Unfortunately, there must be added to this statement (which would be final if we could be certain of our dates) a critical warning. The date of the work is not certain. I will set forth in a moment the arguments which have been put forward for fixing the work to this or to that moment. We can happily be certain beyond reasonable doubt that it was produced within the lifetime of men who could remember the Invaders of England. It is not later than that. It has even been believed to be actually contemporary with the Invasion itself, and produced under the direction of those who took part in the expedition. But though it is virtually a contemporary document, even if we find ourselves compelled to accept the lower of these limits, yet we unfortunately have not a definite proof of the year or years in which the work was finished. This is the one point which mars our satisfaction in our possession of this thing. It is here worthy of curious remark that the history of the English is singularly fortunate in the wealth of record which it has at call. No other nation has such an accumulation of ancient testimony to hand. No other nation has such a document as the Anglo-Saxon Chronicle or as the Doomsday Survey, and, by an accident both of civil and of religious history, no other nation has preserved through the revolutions of a thousand years so much material record undestroyed.

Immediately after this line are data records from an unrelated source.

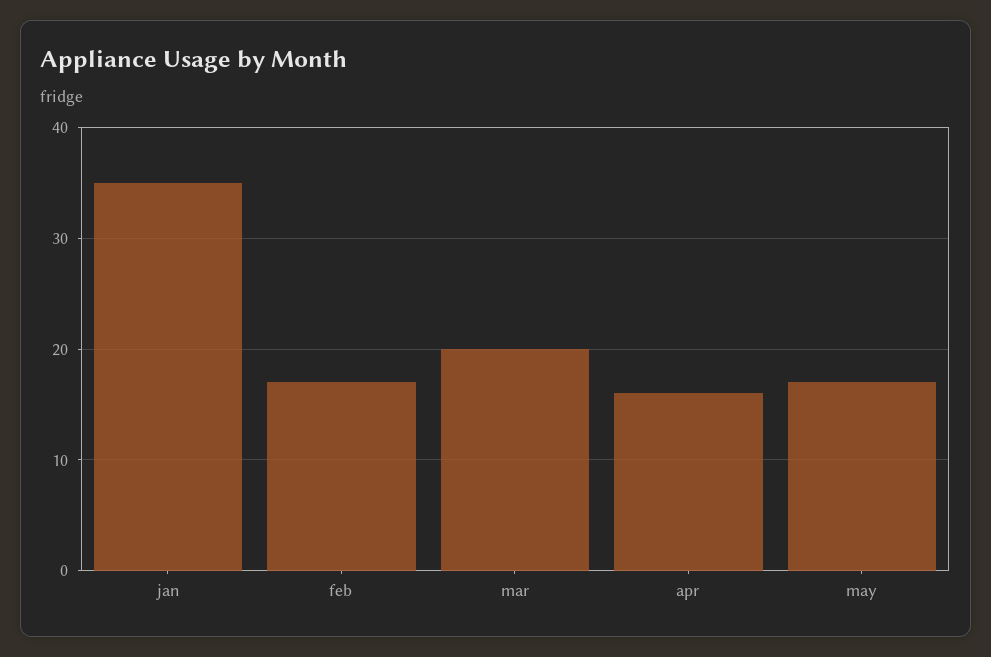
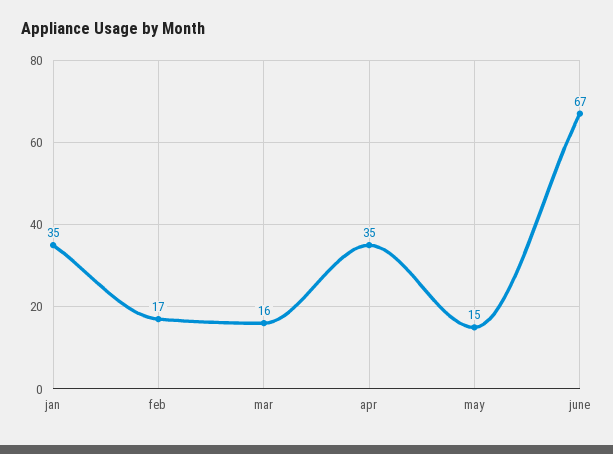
mar: 20 -> 16
apr: 16 -> 35
may: 17 -> 15
june: none -> 67

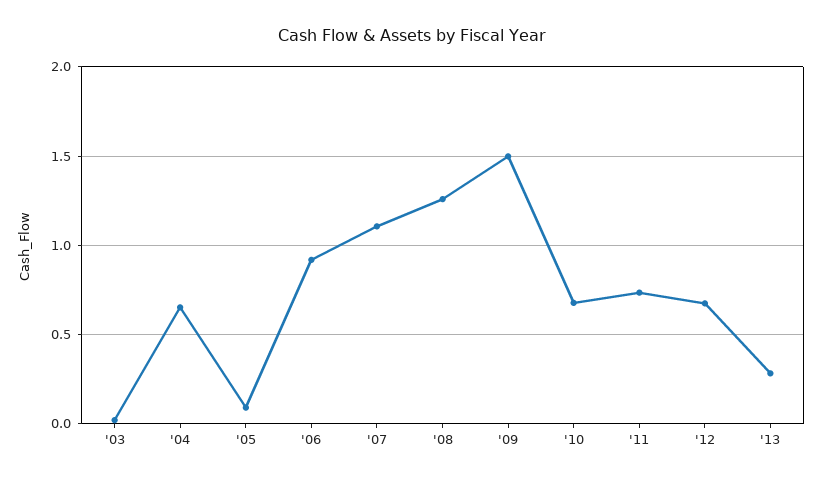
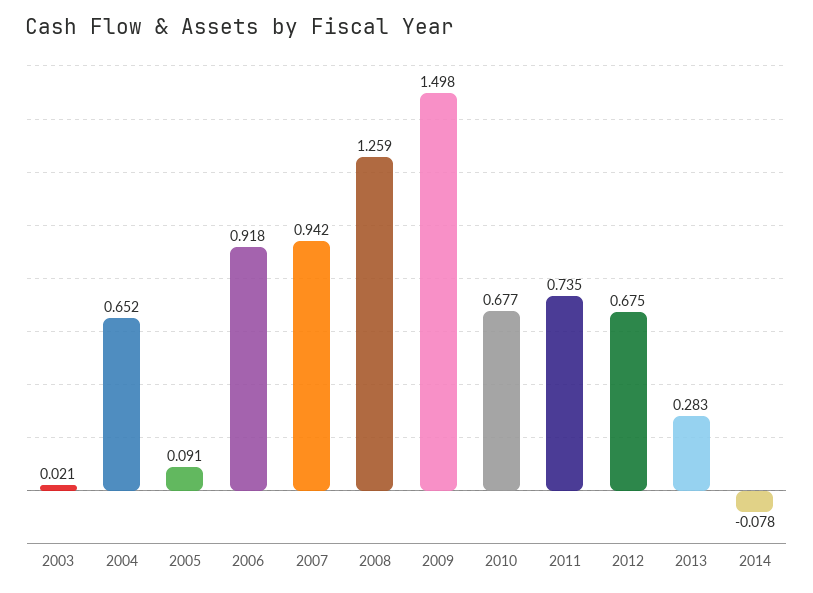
'07: 1.1 -> 0.942
2014: none -> -0.078

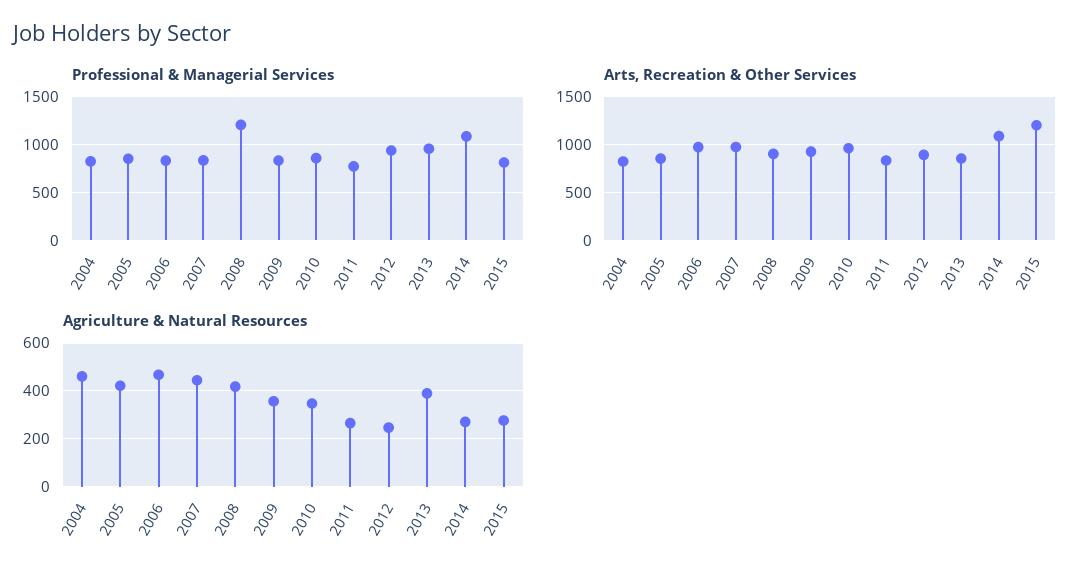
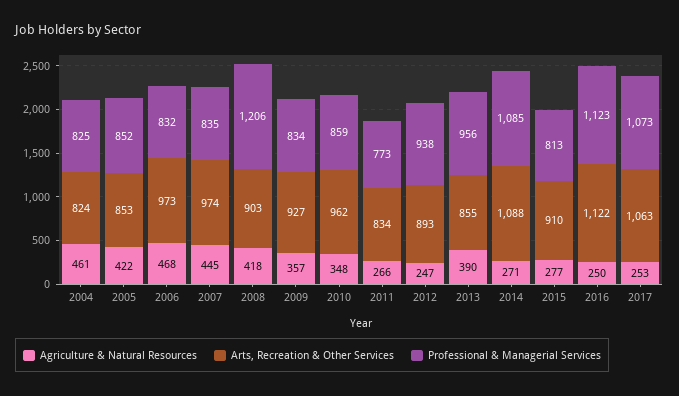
Arts, Recreation & Other Services, 2015: 1200 -> 910
Agriculture & Natural Resources, 2016: none -> 250
Arts, Recreation & Other Services, 2016: none -> 1122
Professional & Managerial Services, 2016: none -> 1123
Agriculture & Natural Resources, 2017: none -> 253
Arts, Recreation & Other Services, 2017: none -> 1063
Professional & Managerial Services, 2017: none -> 1073

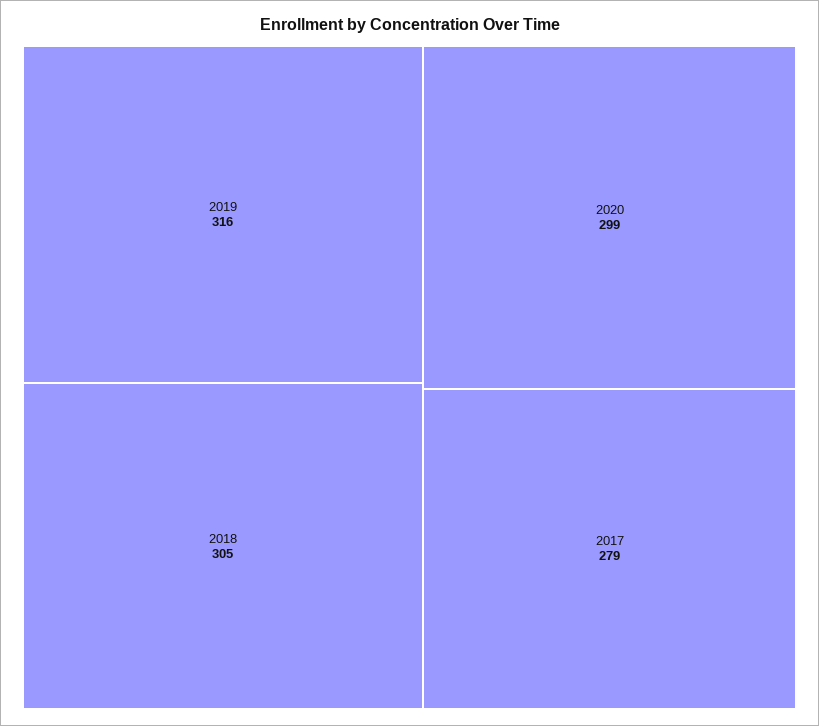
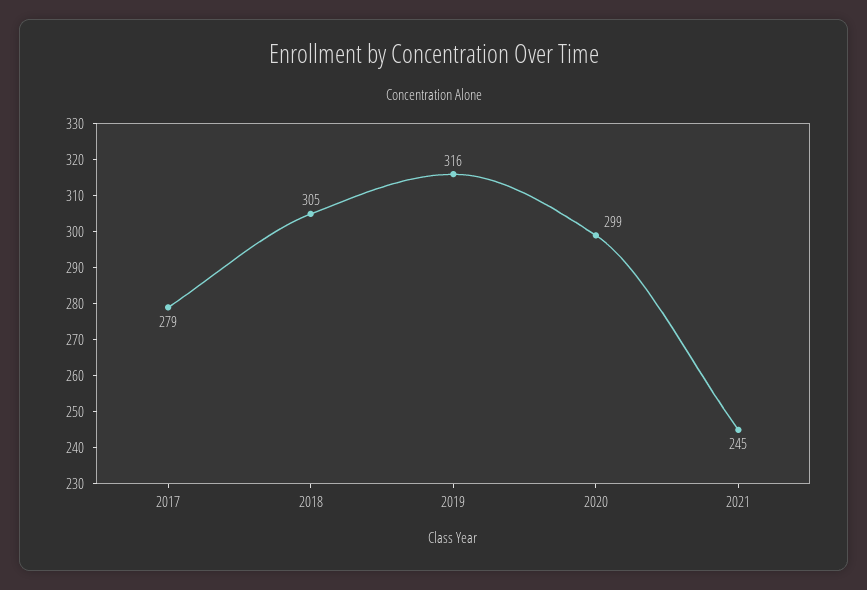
2021: none -> 245

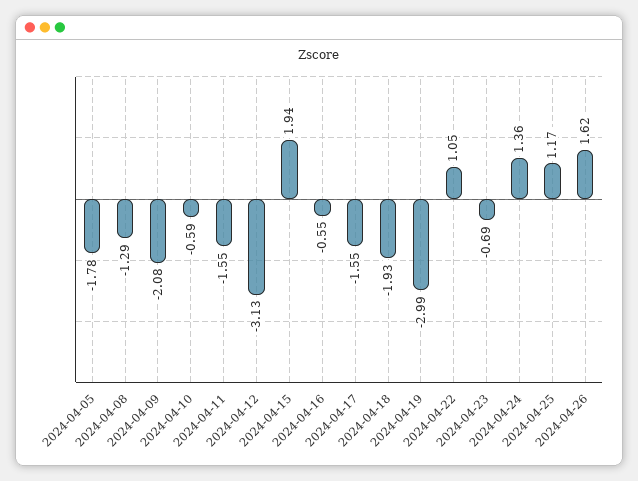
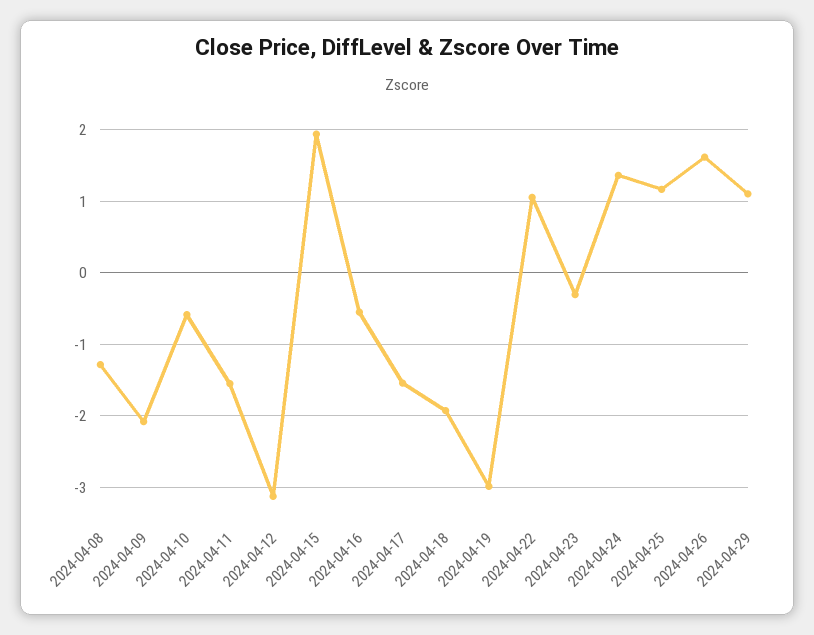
2024-04-05: -1.78 -> none
2024-04-23: -0.69 -> -0.3
2024-04-29: none -> 1.1

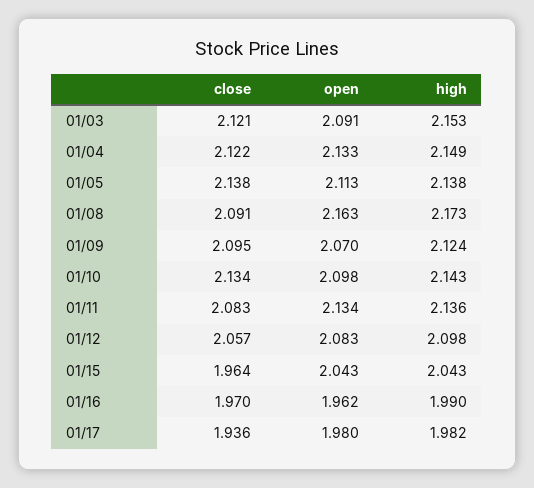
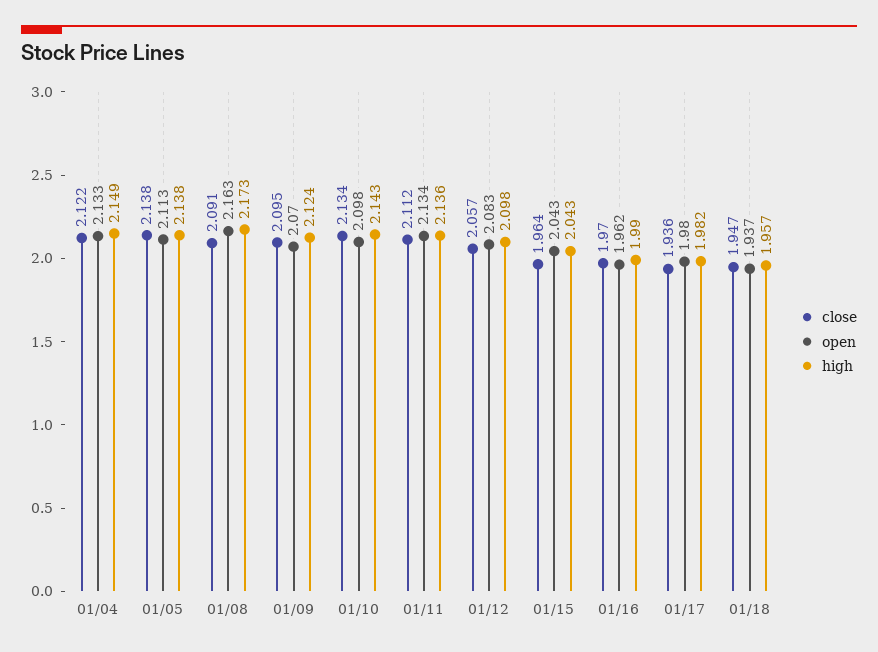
close, 01/03: 2.121 -> none
open, 01/03: 2.091 -> none
high, 01/03: 2.153 -> none
close, 01/11: 2.083 -> 2.112
close, 01/18: none -> 1.947
open, 01/18: none -> 1.937
high, 01/18: none -> 1.957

When a man first sees the Tapestry at Bayeux his immediate impression and his most vivid one is the impression occasionally, but rarely, produced by some perfect architectural relic—an impression of liveliness as though time had been telescoped up for his advantage. I say that this impression is rare, but when we do get it, it is violent. You feel it in the “immortal marble undecayed” of a portrait bust of the Mediterranean; in the sharp colouring of the funereal inscriptions of Constantine; in the flagstones and the columns of the Forum at Timgad. It is exceedingly difficult to convey in language this shock which the eye receives when centuries seem to drop out and the action of men to be brought up from the remote past to the present as an object is brought up from the remote distance to the foreground through the action of a lens. I can best compare it to the shock which the mind receives upon hearing after many years, and long after it has been thought forgotten, a familiar voice; or to that similar arrest that our whole being suffers when we smell some smell which went with a whole experience of youth. I say it is very rarely that a surviving monument of the remote past will give this shock. Most antique material things carry deeply bitten into them the evidences of decay. But now and then (the Gospel of St. Chad at Lichfield occurs to me as I write) you get freshness and, as it were, companionship from something which belongs to the dead, who have been dead so long that the very style of their lives has vanished. All this you get when you first see the canvas at Bayeux.

It must next be clearly understood in what convention and with what purpose those who made this embroidery worked.

The object of all this kind of work in every age where it has flourished (and such ages cover nearly the whole of human history) is to establish a record. The motive is “lest the deeds of those great men, our fathers, should perish.” Now, there are a hundred ways of satisfying that motive more or less. The one that first occurs to us to-day is of course Inscription. But Inscription suffers from two faults: first, it is not universal; secondly, it is jejune.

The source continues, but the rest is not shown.